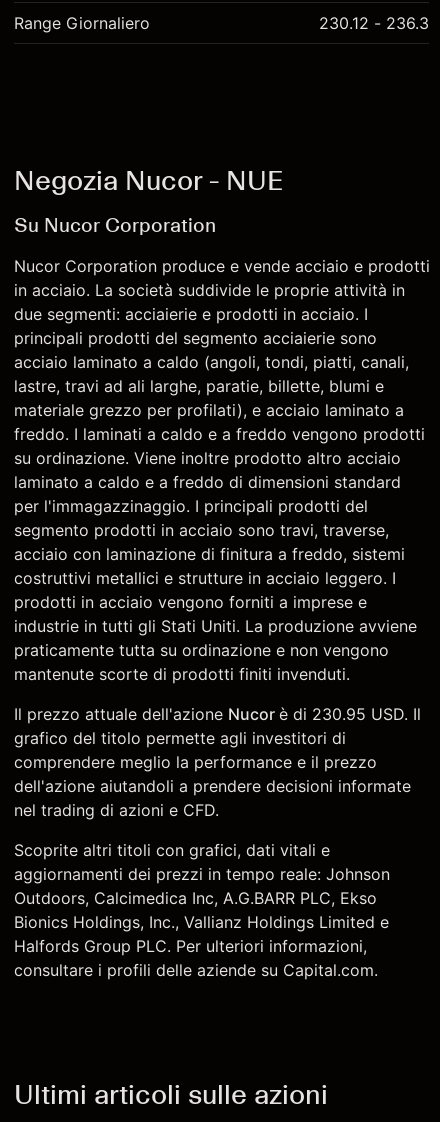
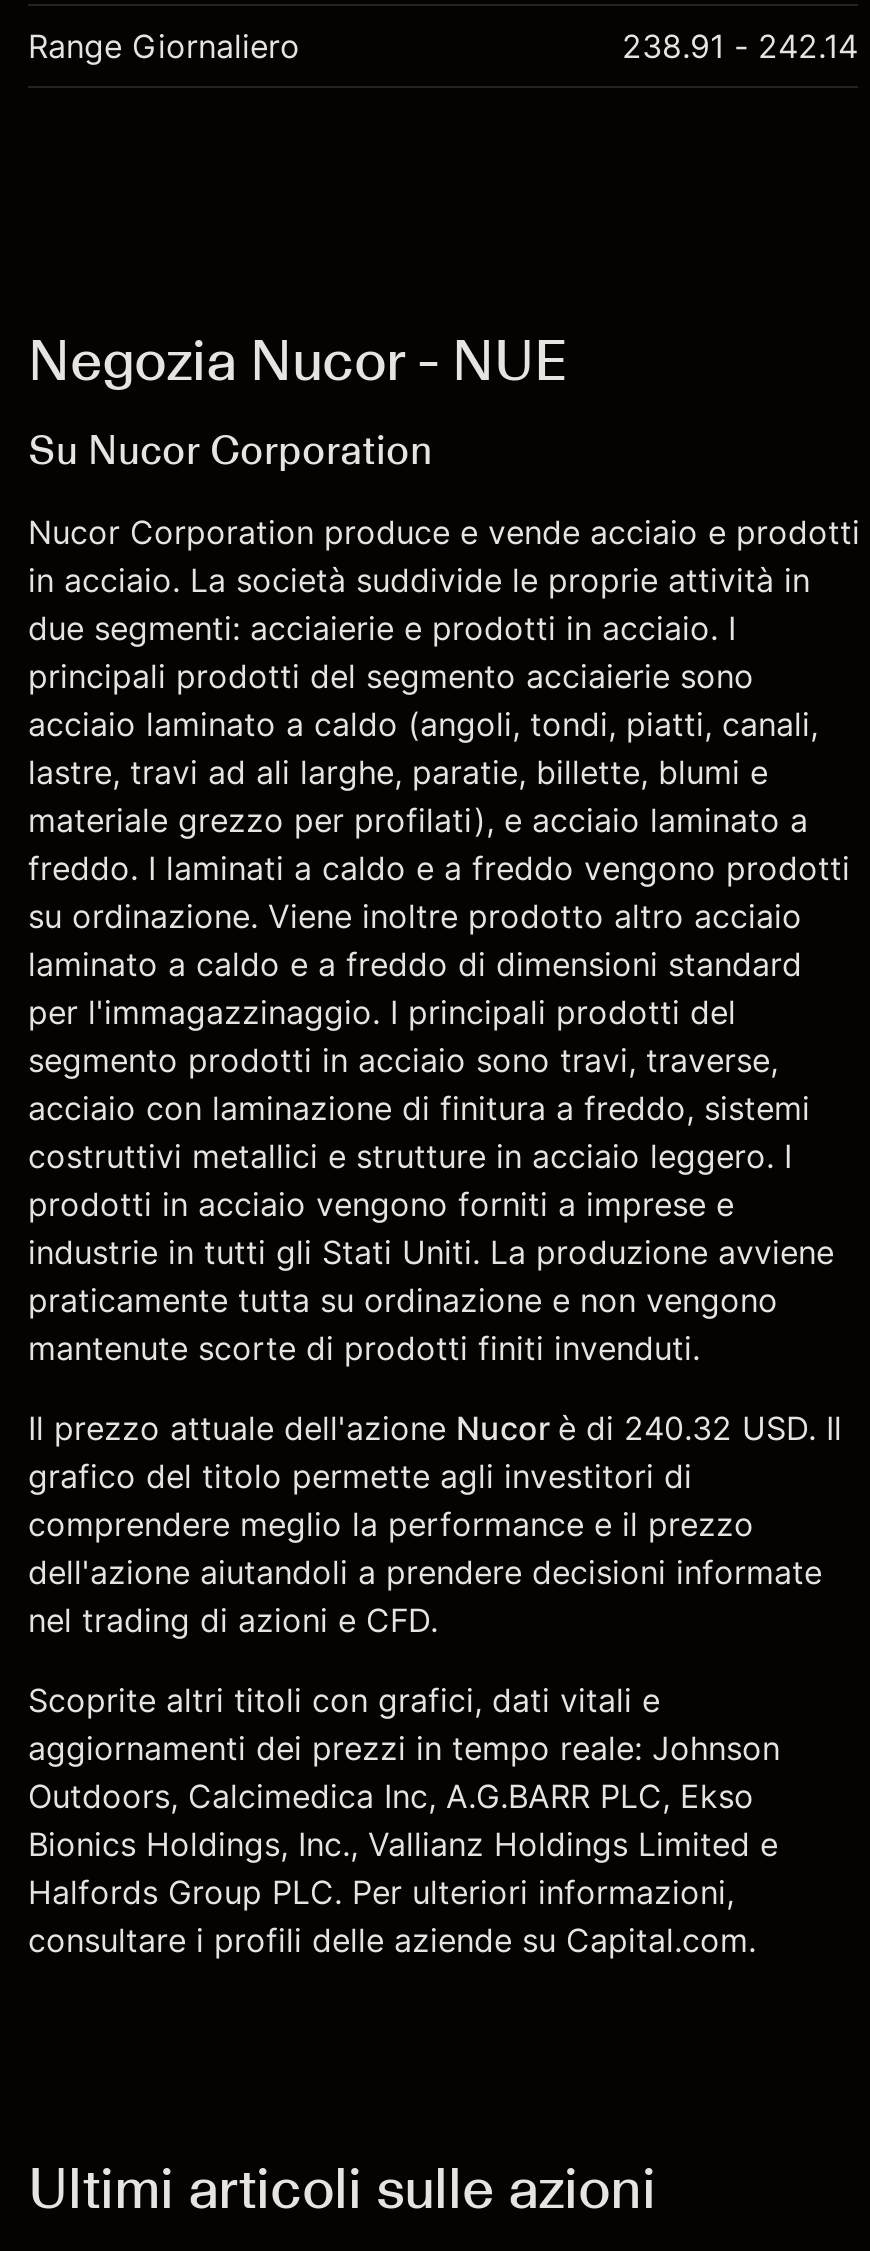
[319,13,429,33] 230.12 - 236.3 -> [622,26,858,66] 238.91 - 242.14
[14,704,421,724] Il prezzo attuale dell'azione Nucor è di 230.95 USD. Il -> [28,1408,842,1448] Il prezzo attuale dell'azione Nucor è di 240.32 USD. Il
.....
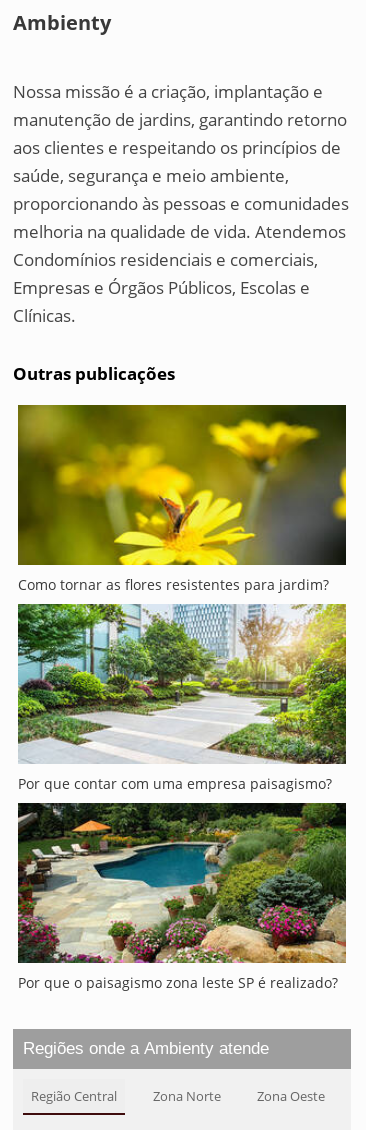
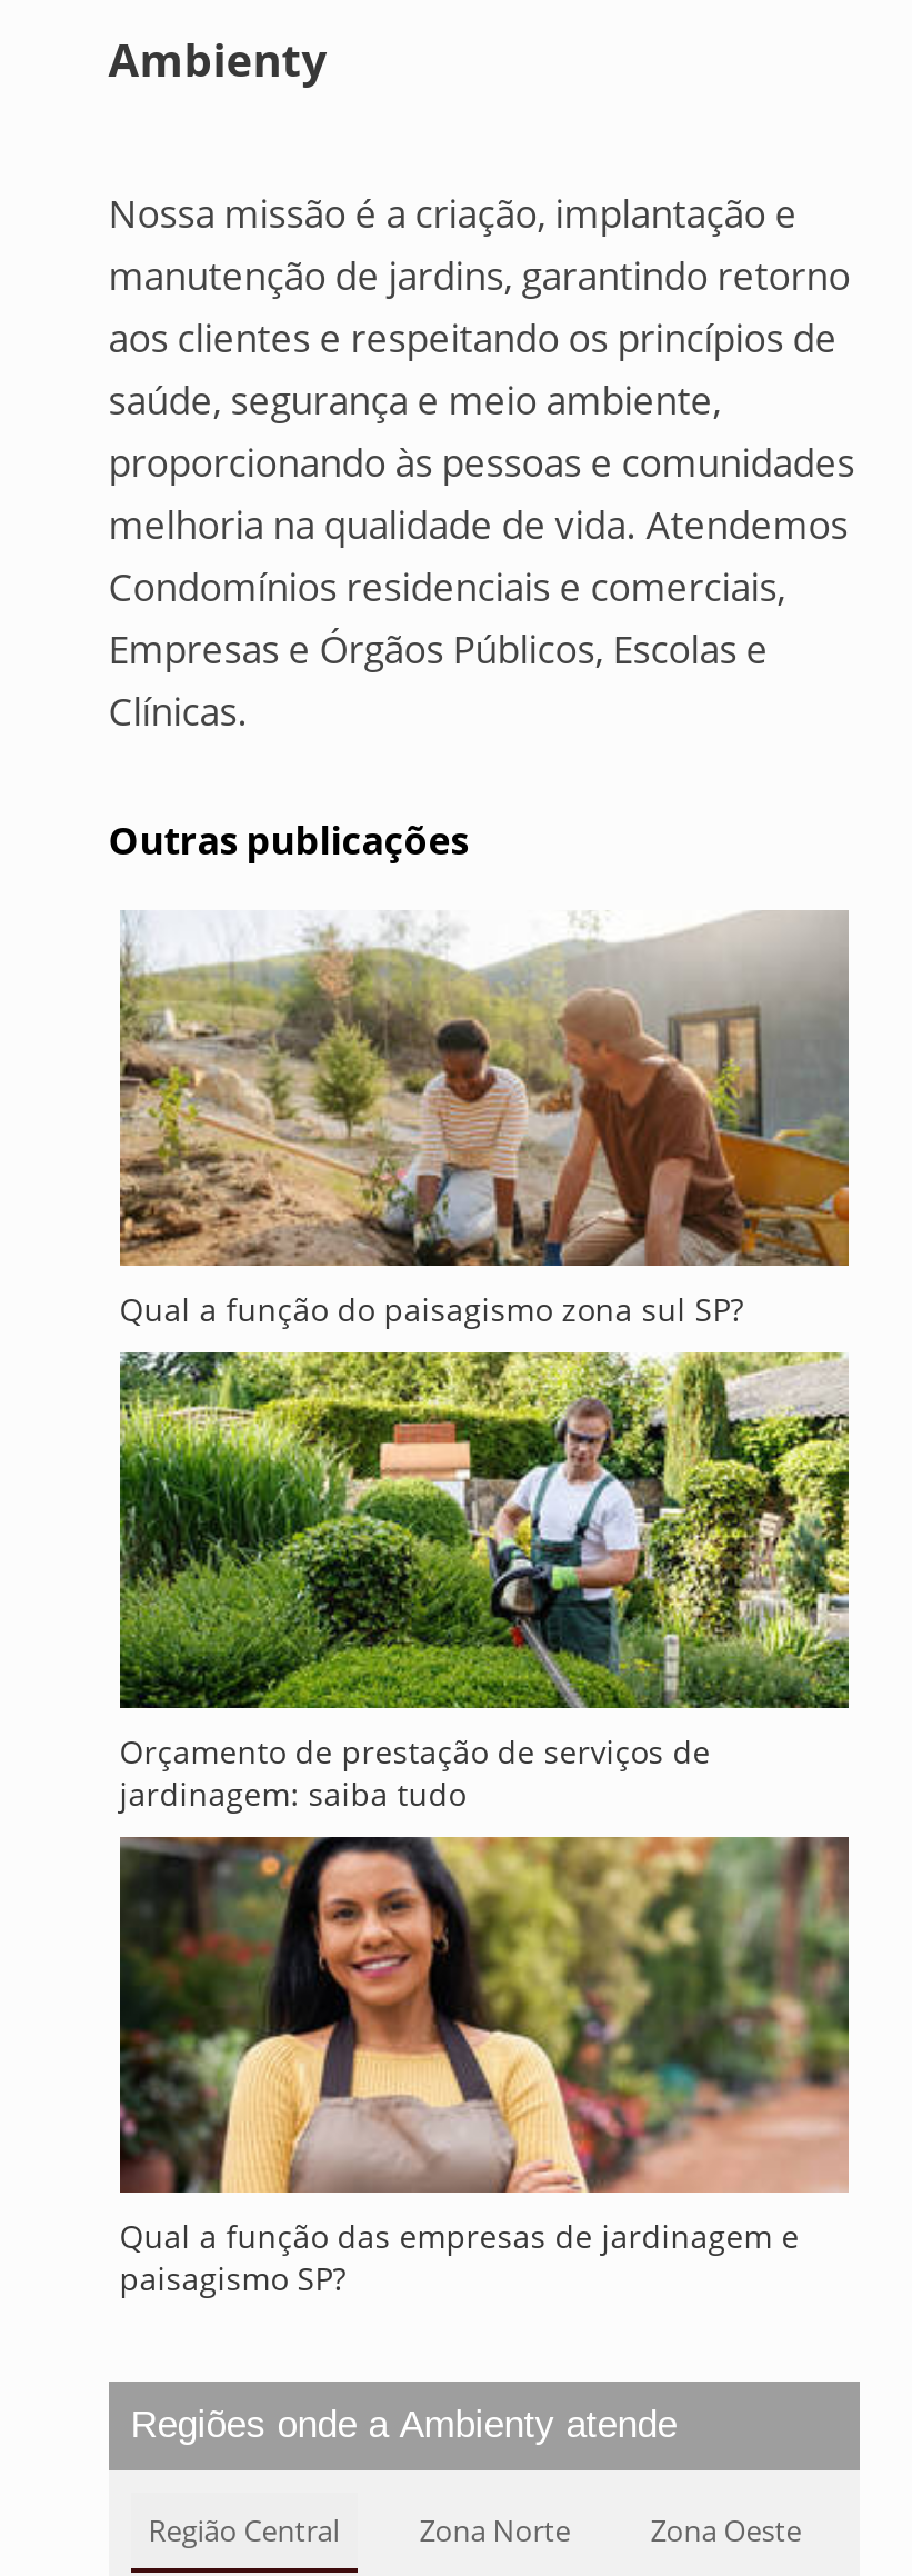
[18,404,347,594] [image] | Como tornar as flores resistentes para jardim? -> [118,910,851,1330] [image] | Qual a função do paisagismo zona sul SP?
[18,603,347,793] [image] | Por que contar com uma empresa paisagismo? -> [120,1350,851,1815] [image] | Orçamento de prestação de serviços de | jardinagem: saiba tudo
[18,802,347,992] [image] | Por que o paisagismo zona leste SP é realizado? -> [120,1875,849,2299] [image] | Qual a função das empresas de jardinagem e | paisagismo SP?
.....
# WHAT TO WORK ON
Every line from the line containing "[18,603,347,793] [image] |" through the line containing "[18,802,347,992] [image] |" in the records above must be retyped exactly. Leave out the rest.

# EXPECTED OUTPUT
[18,603,347,793] [image] | Por que contar com uma empresa paisagismo? -> [120,1350,851,1815] [image] | Orçamento de prestação de serviços de | jardinagem: saiba tudo
[18,802,347,992] [image] | Por que o paisagismo zona leste SP é realizado? -> [120,1875,849,2299] [image] | Qual a função das empresas de jardinagem e | paisagismo SP?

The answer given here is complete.